*** Block opens ***
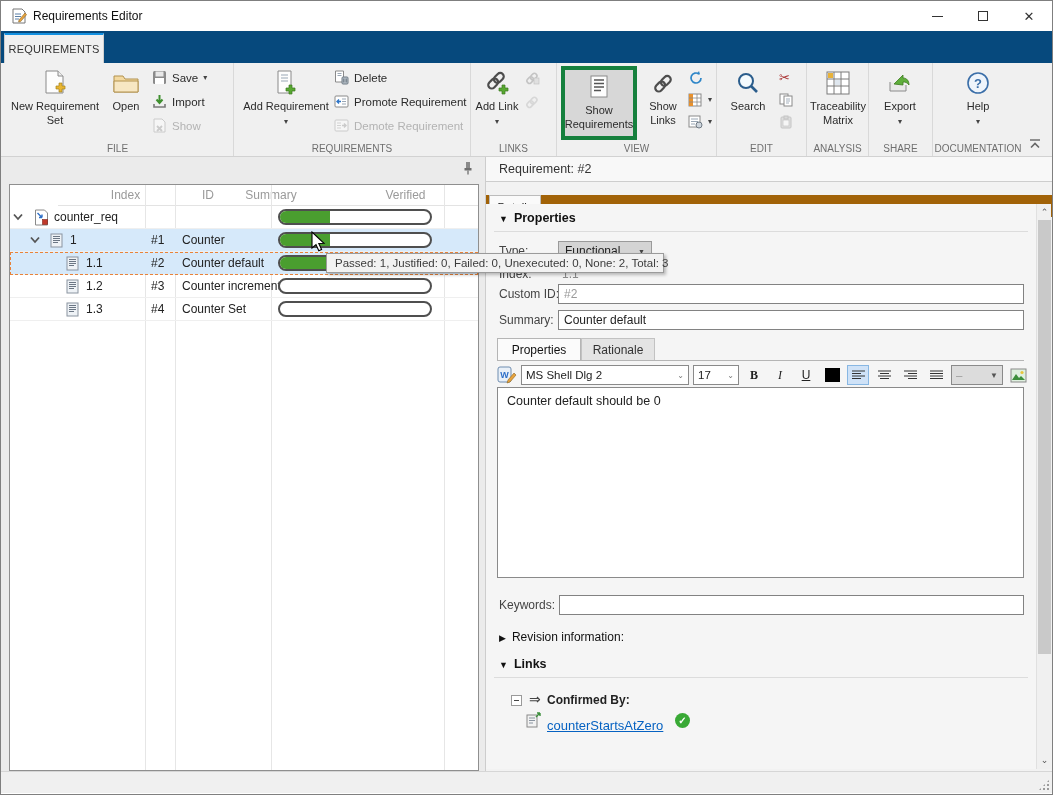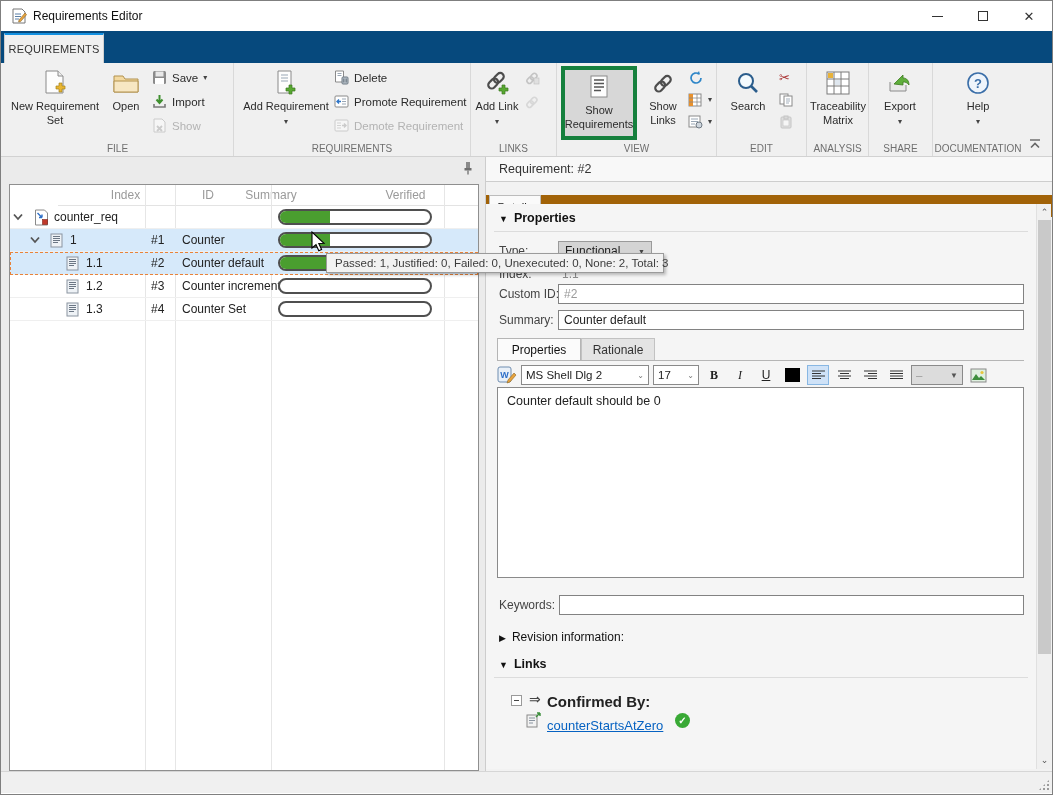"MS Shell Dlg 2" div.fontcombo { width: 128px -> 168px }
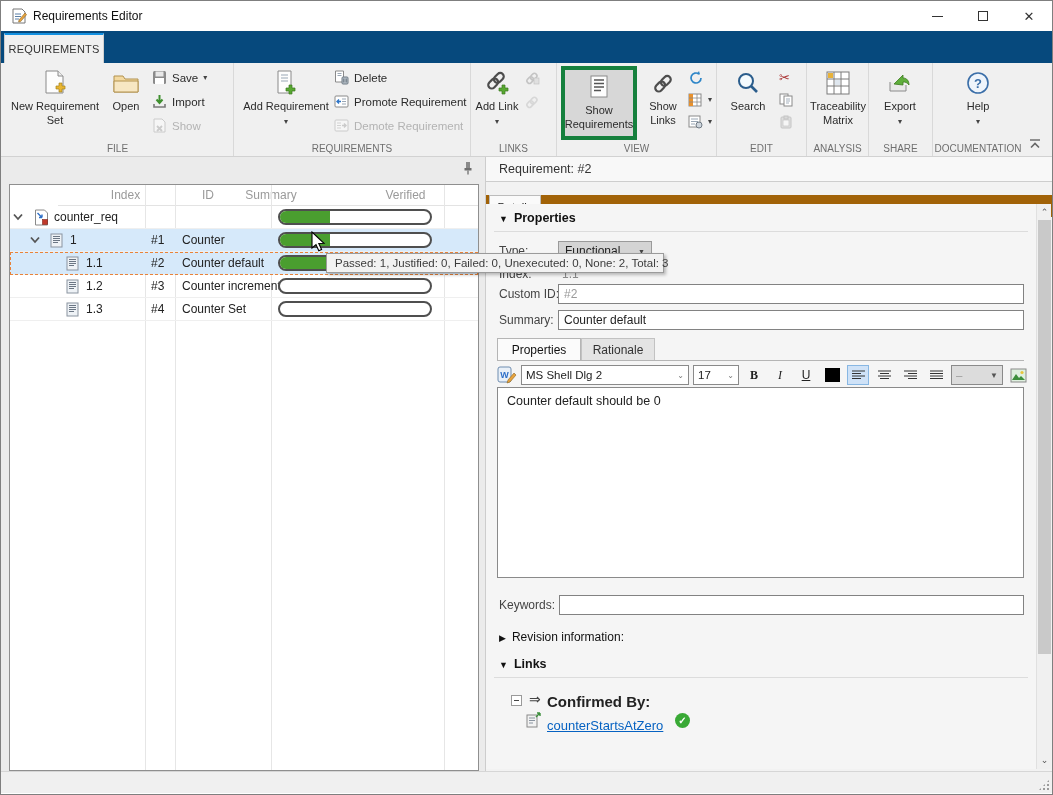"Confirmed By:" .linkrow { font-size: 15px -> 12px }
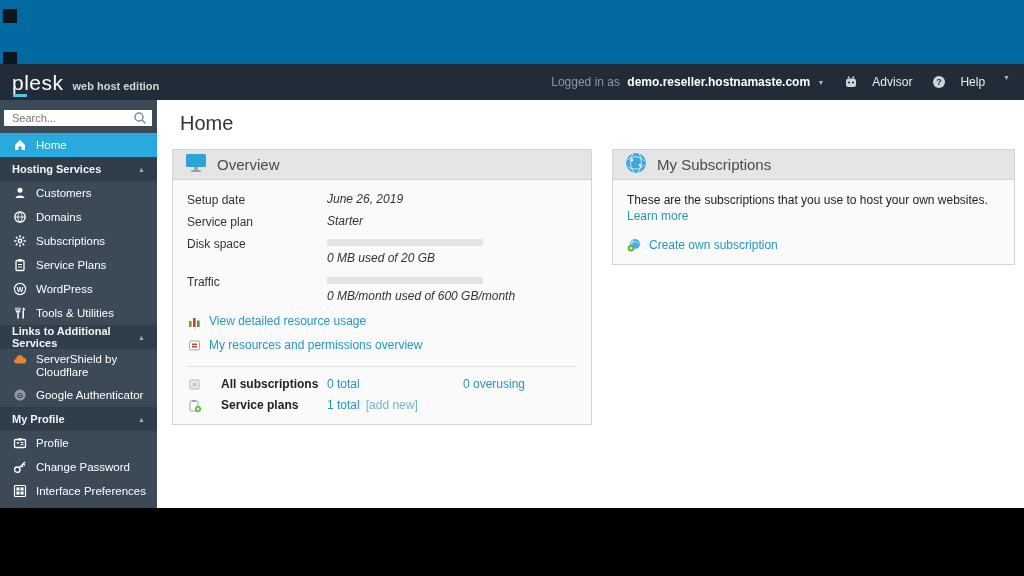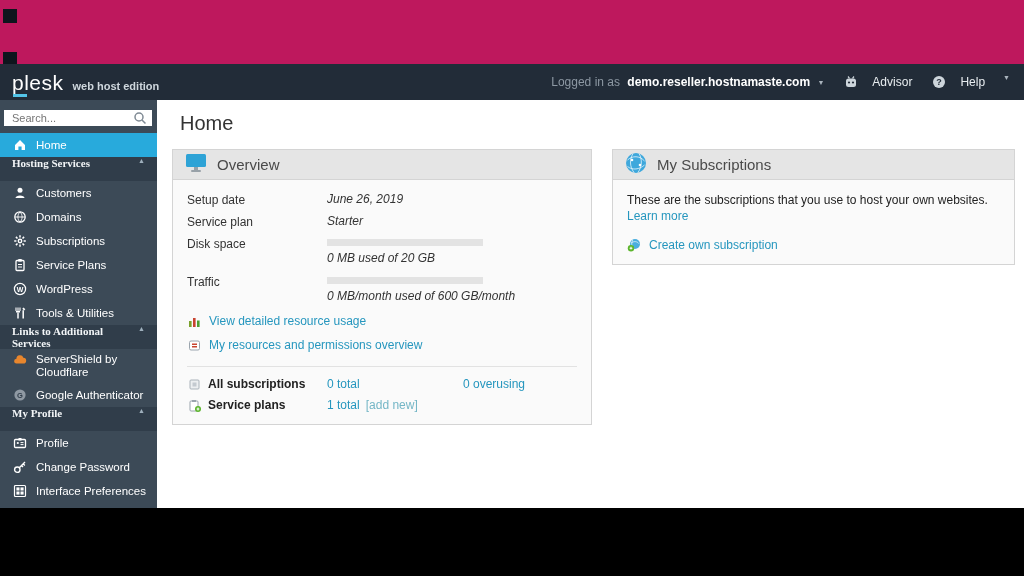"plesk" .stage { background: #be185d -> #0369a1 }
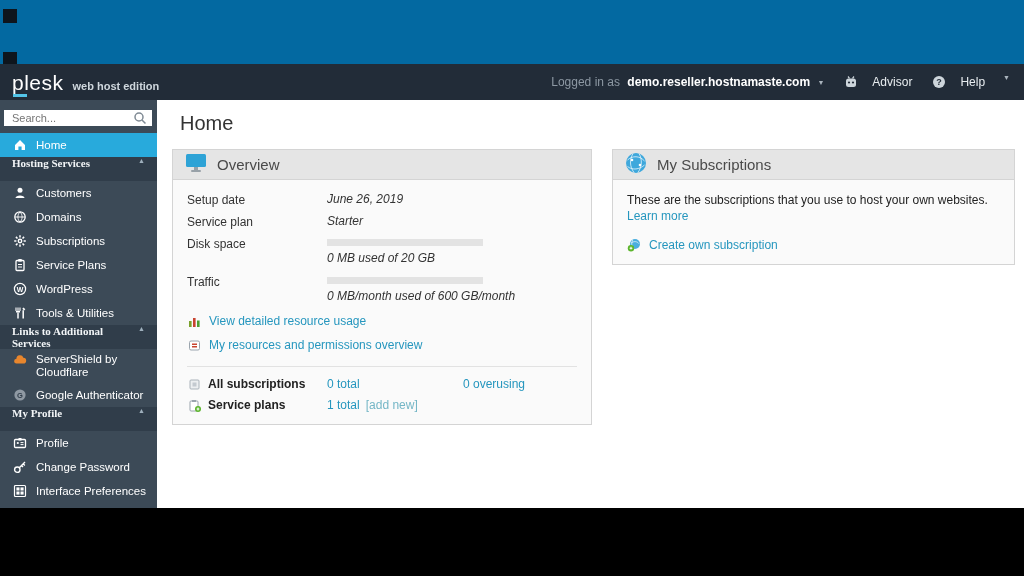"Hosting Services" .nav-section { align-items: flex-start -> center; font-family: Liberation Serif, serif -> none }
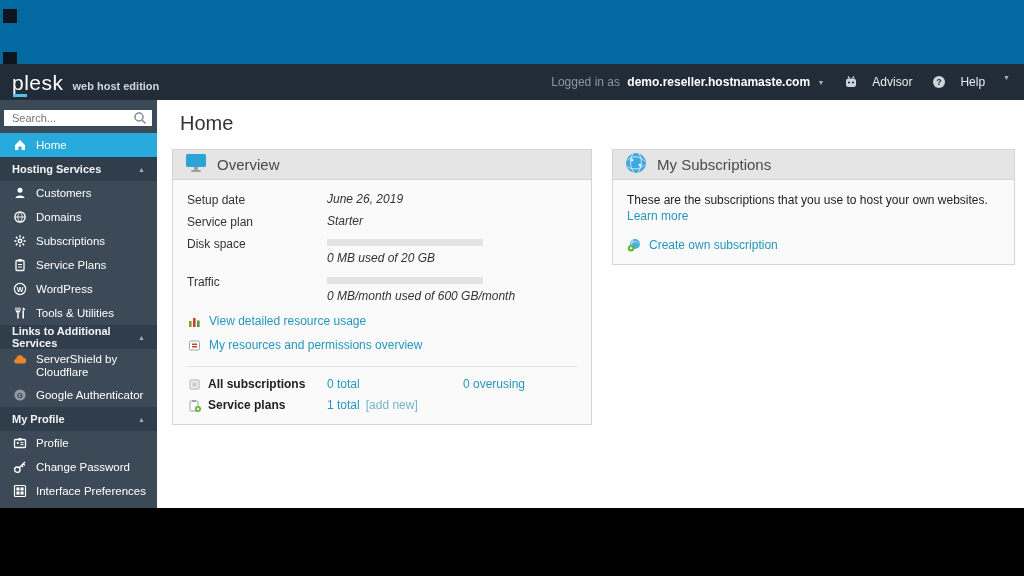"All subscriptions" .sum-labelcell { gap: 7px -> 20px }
*** Block closes ***
Please return, without any change, the lines from the line containing "background: #be185d ->" through the last line of the entries, dropping the pictures.

"plesk" .stage { background: #be185d -> #0369a1 }
"Hosting Services" .nav-section { align-items: flex-start -> center; font-family: Liberation Serif, serif -> none }
"All subscriptions" .sum-labelcell { gap: 7px -> 20px }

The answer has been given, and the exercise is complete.